Une vie aussi rose que du blush
« Pas envie de passer pour », « il a fallu cacher mes marques d’acné », Amal ne nous apprend rien quand elle sous-entend que l’image qu’on renvoie dans la vie, et plus particulièrement sur les réseaux sociaux a une très grande importance. Les blogueuses beautés sont l’archétype des femmes qui prennent soin de leur image. En regardant leurs photos sur le réseau social Instagram, nous avons presque l’impression que leur vie est aussi rose que leur blush.

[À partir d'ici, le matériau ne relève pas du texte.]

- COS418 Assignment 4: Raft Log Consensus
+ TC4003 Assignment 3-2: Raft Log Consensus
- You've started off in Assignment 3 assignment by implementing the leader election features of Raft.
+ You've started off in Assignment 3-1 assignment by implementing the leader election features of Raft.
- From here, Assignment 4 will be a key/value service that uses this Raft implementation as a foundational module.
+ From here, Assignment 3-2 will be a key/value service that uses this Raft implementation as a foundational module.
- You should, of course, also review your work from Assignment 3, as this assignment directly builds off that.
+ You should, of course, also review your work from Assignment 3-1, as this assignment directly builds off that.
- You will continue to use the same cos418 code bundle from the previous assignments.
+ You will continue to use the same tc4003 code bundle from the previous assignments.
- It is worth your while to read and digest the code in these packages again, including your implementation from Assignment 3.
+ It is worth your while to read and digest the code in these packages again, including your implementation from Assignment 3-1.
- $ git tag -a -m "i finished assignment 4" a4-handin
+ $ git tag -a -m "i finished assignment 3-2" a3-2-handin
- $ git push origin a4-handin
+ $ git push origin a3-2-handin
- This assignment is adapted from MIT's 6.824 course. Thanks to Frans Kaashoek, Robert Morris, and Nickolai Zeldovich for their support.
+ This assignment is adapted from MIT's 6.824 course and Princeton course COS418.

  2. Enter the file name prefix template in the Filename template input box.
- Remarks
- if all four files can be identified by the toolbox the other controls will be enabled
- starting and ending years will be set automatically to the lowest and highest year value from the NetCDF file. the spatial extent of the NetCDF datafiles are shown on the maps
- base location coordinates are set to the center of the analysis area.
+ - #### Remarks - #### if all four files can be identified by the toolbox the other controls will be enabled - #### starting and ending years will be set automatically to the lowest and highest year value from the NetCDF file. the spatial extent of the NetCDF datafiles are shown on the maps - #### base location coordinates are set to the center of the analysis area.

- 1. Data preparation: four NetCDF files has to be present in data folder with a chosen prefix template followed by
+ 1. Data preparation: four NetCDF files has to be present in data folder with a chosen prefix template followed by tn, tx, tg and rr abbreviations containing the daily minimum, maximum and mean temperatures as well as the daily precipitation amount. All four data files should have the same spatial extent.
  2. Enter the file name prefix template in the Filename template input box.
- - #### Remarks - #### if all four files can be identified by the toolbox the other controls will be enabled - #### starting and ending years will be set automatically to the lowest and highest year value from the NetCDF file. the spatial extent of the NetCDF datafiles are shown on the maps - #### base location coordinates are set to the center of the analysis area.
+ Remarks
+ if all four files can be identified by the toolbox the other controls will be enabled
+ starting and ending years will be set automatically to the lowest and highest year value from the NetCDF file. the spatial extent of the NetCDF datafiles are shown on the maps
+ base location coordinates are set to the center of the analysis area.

Sur ce réseau réservé à la publication de photos, elles posent sous une lumière parfois professionnelle pour mettre en avant leur trait eye-liner, leur nouveau rouge à lèvres Mac. Les photos sont parfaites, trop parfaites pour y croire. Comme s’il ne leur arrivait jamais d’être à court d’argent pour se refuser certains caprices cosmétiques. Comme s’il ne leur arrivait jamais de se prendre la pluie en pleine face et voir leur brushing disparaître en un claquement de doigts. Comme s’il ne leur arrivait jamais d’avoir la trace des peluches de leur couette imprégnée sur leur manucure toute fraîche.
Il est dommage de constater que beaucoup de ces blogueuses mettent en avant un idéal déjà largement présent au quotidien dans des médias plus traditionnels. Parmi ces blogueuses, il existe évidemment des exceptions, mais ce ne sont pas celles qui sont les plus suivies.

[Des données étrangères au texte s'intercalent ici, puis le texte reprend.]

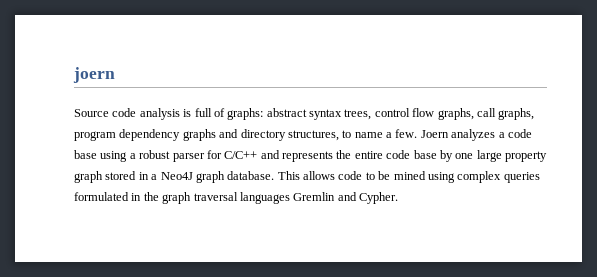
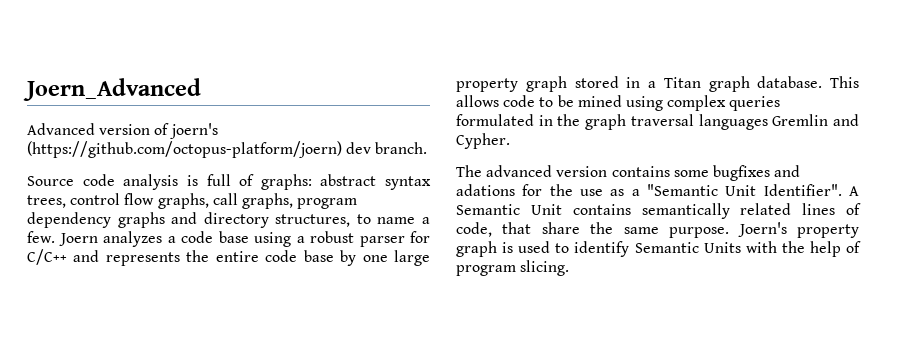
- joern
+ Joern_Advanced
+ Advanced version of joern's (https://github.com/octopus-platform/joern) dev branch.
- Joern analyzes a code base using a robust parser for C/C++ and represents the entire code base by one large property graph stored in a Neo4J graph database.
+ Joern analyzes a code base using a robust parser for C/C++ and represents the entire code base by one large property graph stored in a Titan graph database.
+ The advanced version contains some bugfixes and adations for the use as a "Semantic Unit Identifier". A Semantic Unit contains semantically related lines of code, that share the same purpose. Joern's property graph is used to identify Semantic Units with the help of program slicing.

De plus en plus de blogueuses beauté envisagent leur activité virtuelle comme un projet professionnel. Enjoy Phoenix est « la » blogueuse beauté par excellence. Avec plus de 700 000 abonnées, elle a fait de sa fonction de blogueuse un métier. Égérie Youtube, mais également animatrice d’une émission « t’as pas du gloss ? », elle explique pouvoir vivre aujourd’hui de sa passion. Il y a quelques mois, elle faisait le tour des plateaux télévisés pour présenter son livre « #enjoymarie », actuellement elle est candidate dans l’émission Danse avec les stars.
Bon nombre de blogueuses beauté aspirent à un parcours similaire à celui de Enjoy Phoenix. D‘autres s’indignent face à cette professionnalisation de leur passion. Récemment, quelques-unes se sont énervées sur leurs blogs proclamant : « c’est une passion, pas une profession. Allez à l’école, trouvez un travail. Ce n’est pas You Tube qui va vous permettre de payer votre loyer à la fin du mois ou de remplir votre caddie chez Carrefour ».

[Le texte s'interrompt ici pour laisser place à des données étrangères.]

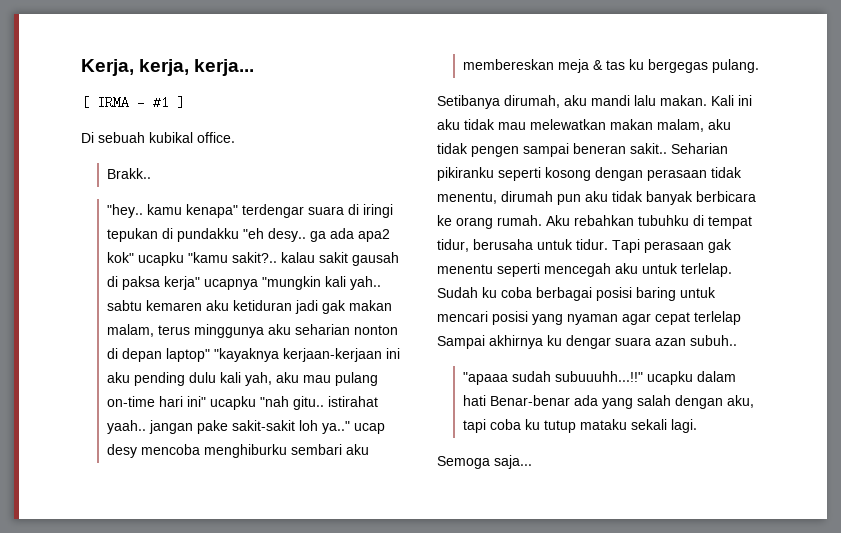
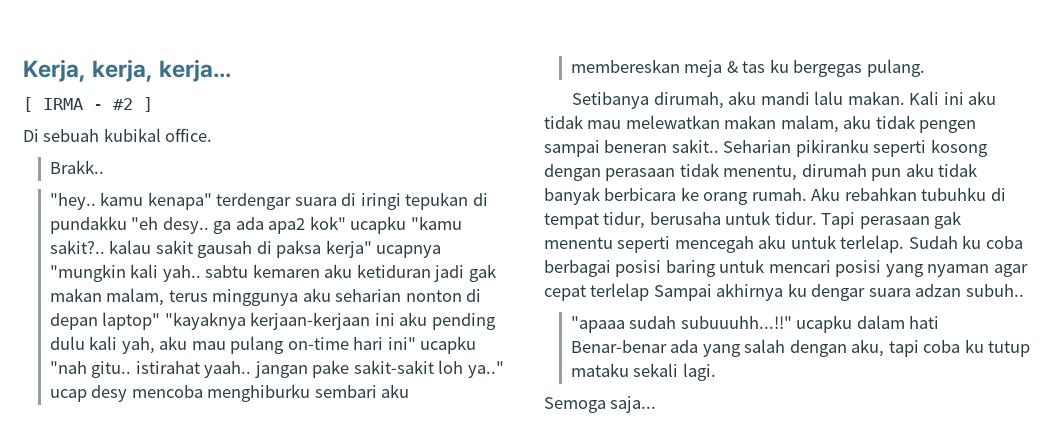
- [ IRMA - #1 ]
+ [ IRMA - #2 ]
- Sudah ku coba berbagai posisi baring untuk mencari posisi yang nyaman agar cepat terlelap Sampai akhirnya ku dengar suara azan subuh..
+ Sudah ku coba berbagai posisi baring untuk mencari posisi yang nyaman agar cepat terlelap Sampai akhirnya ku dengar suara adzan subuh..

Dommage que ce discours bienveillant ne soit pas plus relayé sur ces réseaux, cela permettrait peut-être d’éviter certaines dérives. Les petites filles de 9-10 ans qui s’essayent – catastrophiquement – à des tutoriels maquillage sont désormais en concurrence avec leurs grandes sœurs. On réalise alors à quel point ces dernières devraient nuancer leur propos. Non, il n’est pas essentiel de savoir en 6e, « comment se maquiller pour aller en cours », ni de se procurer le dernier fixateur de maquillage de Make-up Forever, « produit in-con-tour-nable ».